━━━━━ Entries provided
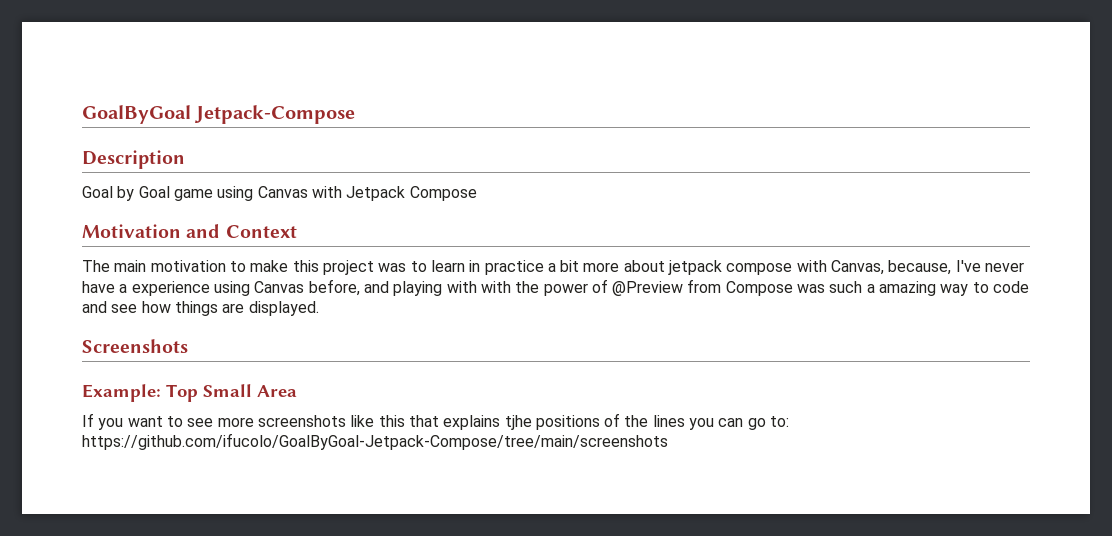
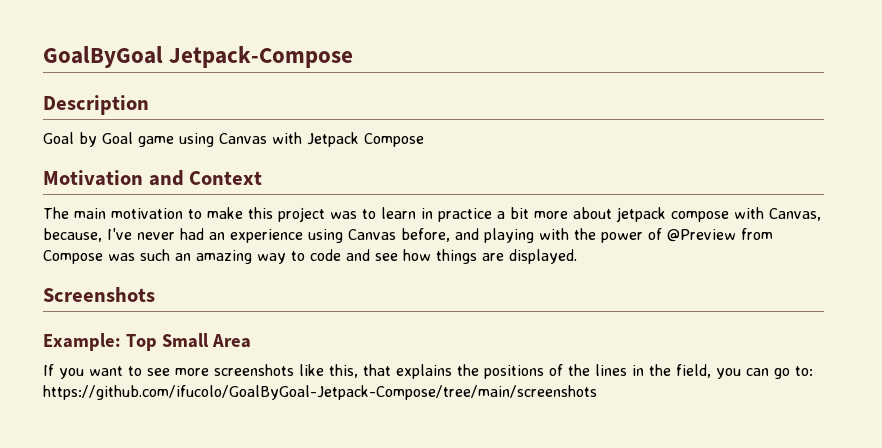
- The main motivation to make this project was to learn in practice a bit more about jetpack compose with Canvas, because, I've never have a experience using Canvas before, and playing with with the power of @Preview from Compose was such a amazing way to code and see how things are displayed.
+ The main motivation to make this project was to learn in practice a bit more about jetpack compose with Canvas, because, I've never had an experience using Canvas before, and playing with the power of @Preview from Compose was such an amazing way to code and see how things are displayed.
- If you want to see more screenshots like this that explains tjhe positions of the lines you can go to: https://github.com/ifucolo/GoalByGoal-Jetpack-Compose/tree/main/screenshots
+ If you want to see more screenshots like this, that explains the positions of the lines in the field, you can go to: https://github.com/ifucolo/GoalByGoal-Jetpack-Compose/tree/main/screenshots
━━━━━━━━━━
━━━━━ Entries provided
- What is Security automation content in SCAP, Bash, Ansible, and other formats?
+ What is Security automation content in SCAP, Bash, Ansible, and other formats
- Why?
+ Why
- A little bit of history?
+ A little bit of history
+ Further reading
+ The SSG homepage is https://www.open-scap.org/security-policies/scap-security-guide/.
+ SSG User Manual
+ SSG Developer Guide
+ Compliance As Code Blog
━━━━━━━━━━
[What to work on]
Using the listing above, show each line with the word "that" in it.

[Reply to the task]
- If you want to see more screenshots like this that explains tjhe positions of the lines you can go to: https://github.com/ifucolo/GoalByGoal-Jetpack-Compose/tree/main/screenshots
+ If you want to see more screenshots like this, that explains the positions of the lines in the field, you can go to: https://github.com/ifucolo/GoalByGoal-Jetpack-Compose/tree/main/screenshots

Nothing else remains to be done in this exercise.